1.03.2011

OBEDIENCE (Milgram's Experiments, 1962)

The Milgram experiment on obedience to authority figures was a series of social psychology experiments conducted by Yale University psychologist Stanley Milgram, which measured the willingness of study participants to obey an authority figure who instructed them to perform acts that conflicted with their personal conscience. Milgram first described his research in 1963 in an article published in the Journal of Abnormal and Social Psychology,[1] and later discussed his findings in greater depth in his 1974 book, Obedience to Authority: An Experimental View.[2]

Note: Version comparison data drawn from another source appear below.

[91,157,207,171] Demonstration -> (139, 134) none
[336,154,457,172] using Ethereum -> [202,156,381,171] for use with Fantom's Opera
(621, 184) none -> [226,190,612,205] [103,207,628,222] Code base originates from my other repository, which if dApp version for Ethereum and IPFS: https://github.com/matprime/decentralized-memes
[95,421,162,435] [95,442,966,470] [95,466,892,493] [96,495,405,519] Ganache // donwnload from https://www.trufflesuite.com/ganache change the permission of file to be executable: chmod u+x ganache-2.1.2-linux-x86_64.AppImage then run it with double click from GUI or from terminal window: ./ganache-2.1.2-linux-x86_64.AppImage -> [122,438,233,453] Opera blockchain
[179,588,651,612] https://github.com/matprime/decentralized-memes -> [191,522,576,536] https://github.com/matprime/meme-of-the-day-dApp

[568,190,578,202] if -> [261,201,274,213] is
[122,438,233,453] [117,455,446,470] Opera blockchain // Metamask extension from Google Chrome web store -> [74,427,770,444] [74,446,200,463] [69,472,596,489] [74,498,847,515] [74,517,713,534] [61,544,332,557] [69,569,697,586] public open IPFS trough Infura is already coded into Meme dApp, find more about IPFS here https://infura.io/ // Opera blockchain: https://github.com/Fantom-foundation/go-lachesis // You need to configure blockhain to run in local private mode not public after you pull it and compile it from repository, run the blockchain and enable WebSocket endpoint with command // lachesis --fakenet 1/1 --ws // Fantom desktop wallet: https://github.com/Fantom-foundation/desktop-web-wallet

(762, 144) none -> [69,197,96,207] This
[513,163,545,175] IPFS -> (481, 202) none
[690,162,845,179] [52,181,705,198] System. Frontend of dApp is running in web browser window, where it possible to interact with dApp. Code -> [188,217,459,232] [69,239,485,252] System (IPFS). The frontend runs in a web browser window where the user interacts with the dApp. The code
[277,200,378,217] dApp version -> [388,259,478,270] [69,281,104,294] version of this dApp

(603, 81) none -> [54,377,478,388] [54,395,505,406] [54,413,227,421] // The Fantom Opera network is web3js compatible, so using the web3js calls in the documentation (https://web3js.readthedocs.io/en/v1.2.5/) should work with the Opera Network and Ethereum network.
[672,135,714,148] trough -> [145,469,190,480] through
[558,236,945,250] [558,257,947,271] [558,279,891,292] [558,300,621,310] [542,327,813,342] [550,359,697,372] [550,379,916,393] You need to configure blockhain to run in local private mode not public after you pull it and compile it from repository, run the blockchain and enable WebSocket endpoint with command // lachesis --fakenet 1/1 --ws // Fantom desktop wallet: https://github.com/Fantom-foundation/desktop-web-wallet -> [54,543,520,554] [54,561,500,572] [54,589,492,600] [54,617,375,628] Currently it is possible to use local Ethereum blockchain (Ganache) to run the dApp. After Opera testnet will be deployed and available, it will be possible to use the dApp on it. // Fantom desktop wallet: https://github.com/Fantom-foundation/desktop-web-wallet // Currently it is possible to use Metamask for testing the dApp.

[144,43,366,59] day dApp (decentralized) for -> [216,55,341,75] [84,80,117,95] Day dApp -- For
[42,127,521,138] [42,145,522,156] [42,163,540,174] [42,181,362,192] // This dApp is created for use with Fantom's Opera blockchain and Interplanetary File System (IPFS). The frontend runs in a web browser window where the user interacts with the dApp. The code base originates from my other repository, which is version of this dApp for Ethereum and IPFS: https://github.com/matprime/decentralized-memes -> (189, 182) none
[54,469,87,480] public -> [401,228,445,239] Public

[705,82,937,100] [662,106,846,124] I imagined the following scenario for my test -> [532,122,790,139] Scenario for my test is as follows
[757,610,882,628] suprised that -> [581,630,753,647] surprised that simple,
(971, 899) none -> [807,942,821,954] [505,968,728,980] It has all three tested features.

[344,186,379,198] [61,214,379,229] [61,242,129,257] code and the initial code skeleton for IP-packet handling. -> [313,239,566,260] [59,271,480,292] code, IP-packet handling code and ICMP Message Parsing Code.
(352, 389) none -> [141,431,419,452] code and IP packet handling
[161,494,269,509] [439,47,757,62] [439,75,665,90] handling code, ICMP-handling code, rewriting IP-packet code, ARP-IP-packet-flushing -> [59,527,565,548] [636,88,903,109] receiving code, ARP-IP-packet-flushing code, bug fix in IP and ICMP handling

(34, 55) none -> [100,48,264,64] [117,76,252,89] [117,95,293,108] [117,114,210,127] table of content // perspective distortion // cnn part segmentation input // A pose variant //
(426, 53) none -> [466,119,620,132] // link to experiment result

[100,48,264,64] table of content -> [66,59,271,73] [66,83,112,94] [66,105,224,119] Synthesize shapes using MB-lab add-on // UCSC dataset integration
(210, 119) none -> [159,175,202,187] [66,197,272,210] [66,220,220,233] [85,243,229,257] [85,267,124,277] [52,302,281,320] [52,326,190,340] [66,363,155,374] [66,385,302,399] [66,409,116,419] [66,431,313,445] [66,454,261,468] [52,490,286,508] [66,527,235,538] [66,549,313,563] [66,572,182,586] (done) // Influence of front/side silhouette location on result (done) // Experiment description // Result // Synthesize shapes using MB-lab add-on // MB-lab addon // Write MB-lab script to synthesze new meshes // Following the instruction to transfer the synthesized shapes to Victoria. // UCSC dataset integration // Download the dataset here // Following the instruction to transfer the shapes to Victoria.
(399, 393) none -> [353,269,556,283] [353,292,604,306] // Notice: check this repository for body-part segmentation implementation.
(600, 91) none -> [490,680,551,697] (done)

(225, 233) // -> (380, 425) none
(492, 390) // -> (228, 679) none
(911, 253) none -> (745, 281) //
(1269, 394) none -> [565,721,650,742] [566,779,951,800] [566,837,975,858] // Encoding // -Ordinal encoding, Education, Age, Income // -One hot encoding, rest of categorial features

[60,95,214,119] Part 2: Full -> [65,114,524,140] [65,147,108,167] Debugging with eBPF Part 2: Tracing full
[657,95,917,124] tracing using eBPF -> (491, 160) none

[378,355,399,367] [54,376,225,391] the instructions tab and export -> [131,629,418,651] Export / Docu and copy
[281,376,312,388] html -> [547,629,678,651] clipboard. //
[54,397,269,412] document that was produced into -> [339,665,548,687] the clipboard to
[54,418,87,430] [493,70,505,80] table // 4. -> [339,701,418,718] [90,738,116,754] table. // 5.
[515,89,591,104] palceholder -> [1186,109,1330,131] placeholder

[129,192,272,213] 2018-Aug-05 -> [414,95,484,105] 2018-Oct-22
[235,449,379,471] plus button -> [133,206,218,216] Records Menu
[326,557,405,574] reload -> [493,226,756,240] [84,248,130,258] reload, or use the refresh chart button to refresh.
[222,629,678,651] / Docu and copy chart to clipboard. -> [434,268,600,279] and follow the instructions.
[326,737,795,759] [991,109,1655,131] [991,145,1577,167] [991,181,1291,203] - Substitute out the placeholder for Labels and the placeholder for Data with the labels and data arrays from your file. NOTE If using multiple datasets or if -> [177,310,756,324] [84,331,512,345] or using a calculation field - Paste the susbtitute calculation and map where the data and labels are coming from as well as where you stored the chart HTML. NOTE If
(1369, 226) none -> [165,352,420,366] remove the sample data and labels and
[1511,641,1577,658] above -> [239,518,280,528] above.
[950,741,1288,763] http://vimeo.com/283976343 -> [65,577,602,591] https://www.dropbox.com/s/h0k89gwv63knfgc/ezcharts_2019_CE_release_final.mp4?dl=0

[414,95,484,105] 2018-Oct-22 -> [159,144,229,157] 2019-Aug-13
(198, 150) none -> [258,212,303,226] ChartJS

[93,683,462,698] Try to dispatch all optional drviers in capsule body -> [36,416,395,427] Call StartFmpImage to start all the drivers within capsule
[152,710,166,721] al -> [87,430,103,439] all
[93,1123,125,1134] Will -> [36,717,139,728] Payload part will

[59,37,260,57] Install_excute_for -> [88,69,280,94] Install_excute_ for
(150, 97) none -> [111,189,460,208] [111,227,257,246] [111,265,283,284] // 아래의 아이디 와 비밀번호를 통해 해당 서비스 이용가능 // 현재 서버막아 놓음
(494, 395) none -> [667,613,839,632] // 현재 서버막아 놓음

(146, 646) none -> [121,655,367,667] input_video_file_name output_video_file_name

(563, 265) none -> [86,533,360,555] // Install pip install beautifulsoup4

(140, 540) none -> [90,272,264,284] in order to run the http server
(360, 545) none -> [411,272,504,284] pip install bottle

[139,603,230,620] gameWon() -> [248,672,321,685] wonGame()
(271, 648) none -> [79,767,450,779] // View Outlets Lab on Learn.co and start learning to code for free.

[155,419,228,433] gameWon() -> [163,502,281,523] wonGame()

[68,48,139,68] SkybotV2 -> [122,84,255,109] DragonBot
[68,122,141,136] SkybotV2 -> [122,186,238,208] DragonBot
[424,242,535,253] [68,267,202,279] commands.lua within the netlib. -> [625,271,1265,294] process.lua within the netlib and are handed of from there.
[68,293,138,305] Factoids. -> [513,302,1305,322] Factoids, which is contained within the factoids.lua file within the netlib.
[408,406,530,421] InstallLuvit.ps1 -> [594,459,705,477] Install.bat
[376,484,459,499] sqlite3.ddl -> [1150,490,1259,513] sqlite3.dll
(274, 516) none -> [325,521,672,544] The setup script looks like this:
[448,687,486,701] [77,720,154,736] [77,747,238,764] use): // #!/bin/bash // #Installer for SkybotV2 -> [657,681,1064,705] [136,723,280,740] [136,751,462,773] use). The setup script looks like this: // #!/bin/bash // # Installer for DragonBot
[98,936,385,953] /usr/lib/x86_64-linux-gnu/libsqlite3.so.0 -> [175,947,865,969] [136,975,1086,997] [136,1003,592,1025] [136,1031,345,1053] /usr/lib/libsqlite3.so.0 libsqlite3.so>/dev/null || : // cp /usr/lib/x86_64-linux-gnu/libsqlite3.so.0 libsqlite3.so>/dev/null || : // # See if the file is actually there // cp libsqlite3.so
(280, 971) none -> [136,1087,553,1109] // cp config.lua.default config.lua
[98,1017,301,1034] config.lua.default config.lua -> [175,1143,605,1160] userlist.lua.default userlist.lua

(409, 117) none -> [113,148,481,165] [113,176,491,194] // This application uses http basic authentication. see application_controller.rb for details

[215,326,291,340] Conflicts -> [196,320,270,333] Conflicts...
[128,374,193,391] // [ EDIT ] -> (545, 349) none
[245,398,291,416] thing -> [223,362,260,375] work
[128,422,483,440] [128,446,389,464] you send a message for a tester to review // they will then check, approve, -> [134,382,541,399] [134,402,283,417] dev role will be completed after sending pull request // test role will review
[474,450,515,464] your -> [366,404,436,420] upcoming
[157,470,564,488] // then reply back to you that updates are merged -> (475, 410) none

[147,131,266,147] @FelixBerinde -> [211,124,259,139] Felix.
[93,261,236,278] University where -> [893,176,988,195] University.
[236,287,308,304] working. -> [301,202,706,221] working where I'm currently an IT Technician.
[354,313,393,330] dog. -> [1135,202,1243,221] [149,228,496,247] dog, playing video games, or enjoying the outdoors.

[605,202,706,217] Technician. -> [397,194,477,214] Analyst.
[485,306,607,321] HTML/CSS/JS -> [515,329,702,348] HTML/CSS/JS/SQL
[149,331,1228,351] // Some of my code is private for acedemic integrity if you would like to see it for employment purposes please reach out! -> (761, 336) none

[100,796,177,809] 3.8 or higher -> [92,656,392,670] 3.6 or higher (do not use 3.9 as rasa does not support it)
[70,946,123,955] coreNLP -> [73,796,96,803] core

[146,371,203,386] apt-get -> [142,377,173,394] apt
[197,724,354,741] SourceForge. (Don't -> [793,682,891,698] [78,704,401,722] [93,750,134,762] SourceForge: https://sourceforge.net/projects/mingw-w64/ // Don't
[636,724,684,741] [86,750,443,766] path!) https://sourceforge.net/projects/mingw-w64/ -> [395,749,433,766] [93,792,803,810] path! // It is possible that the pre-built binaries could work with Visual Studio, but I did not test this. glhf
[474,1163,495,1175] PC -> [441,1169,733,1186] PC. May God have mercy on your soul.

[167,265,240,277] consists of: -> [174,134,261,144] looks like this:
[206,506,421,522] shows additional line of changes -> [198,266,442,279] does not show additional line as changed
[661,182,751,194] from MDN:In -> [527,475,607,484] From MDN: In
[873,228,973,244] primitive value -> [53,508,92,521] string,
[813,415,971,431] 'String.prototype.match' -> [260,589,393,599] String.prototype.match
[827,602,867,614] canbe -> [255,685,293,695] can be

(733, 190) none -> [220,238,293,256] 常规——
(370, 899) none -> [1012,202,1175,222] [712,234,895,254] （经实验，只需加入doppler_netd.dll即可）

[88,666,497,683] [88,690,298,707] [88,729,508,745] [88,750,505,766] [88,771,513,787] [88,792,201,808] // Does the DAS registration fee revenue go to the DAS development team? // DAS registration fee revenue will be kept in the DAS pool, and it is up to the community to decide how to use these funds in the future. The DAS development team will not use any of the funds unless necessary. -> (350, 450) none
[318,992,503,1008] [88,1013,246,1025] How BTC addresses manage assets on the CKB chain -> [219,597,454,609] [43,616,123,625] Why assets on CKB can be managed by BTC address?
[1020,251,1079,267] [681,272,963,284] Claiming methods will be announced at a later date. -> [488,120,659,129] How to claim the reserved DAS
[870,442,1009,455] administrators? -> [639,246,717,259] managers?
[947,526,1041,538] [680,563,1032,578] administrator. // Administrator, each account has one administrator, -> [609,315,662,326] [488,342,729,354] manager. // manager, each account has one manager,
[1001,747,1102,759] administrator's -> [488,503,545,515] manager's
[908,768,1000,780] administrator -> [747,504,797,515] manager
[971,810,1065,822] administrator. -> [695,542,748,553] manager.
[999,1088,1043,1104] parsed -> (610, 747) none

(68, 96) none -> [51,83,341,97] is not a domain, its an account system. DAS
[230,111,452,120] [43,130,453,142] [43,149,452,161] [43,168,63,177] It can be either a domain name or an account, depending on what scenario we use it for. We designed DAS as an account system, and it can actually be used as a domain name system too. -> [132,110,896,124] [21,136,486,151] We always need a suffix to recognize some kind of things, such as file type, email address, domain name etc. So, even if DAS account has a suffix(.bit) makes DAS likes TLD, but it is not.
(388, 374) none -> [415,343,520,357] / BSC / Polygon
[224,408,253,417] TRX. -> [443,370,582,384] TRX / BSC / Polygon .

The experiments began in July 1961, three months after the start of the trial of German Nazi war criminal Adolf Eichmann in Jerusalem. Milgram devised his psychological study to answer the question: "Was it that Eichmann and his accomplices in the Holocaust had mutual intent, in at least with regard to the goals of the Holocaust?" In other words, "Was there a mutual sense of morality among those involved?" Milgram's testing suggested that it could have been that the millions of accomplices were merely following orders, despite violating their deepest moral beliefs.


Here is the complete Wiki entry:

http://en.wikipedia.org/wiki/Milgram_experiment



Stranley Milgram Obedience by djfaheezy


In those experiments it might be argued that the test subjects didn't really know enough technical info, and that they may have stopped if there was little or no doubt that they were doing grave danger to the faux test subject. The same cannot be said of the subjects in the Hofling Hospital experiment...

In 1966, the psychiatrist Charles K. Hofling conducted a field experiment on obedience in the nurse-physician relationship.[1] In the natural hospital setting, nurses were ordered by unknown doctors to administer what could have been a dangerous dose of a (fictional) drug to their patients. In spite of official guidelines forbidding administration in such circumstances, Hofling found that 21 out of the 22 nurses would have given the patient an overdose of medicine.


Here is the Wiki entry for that case:

http://en.wikipedia.org/wiki/Hofling_hospital_experiment

Also see:

Stanford Prison Experiment



5 comments:

M said...

Experimental psychology results can be quite alarming.

Station Six Underground said...

Alarming to some, predictable to others, but interesting regardless. Well, interesting to those us us with a friggin brain, lol.

M said...

Well put, my friend.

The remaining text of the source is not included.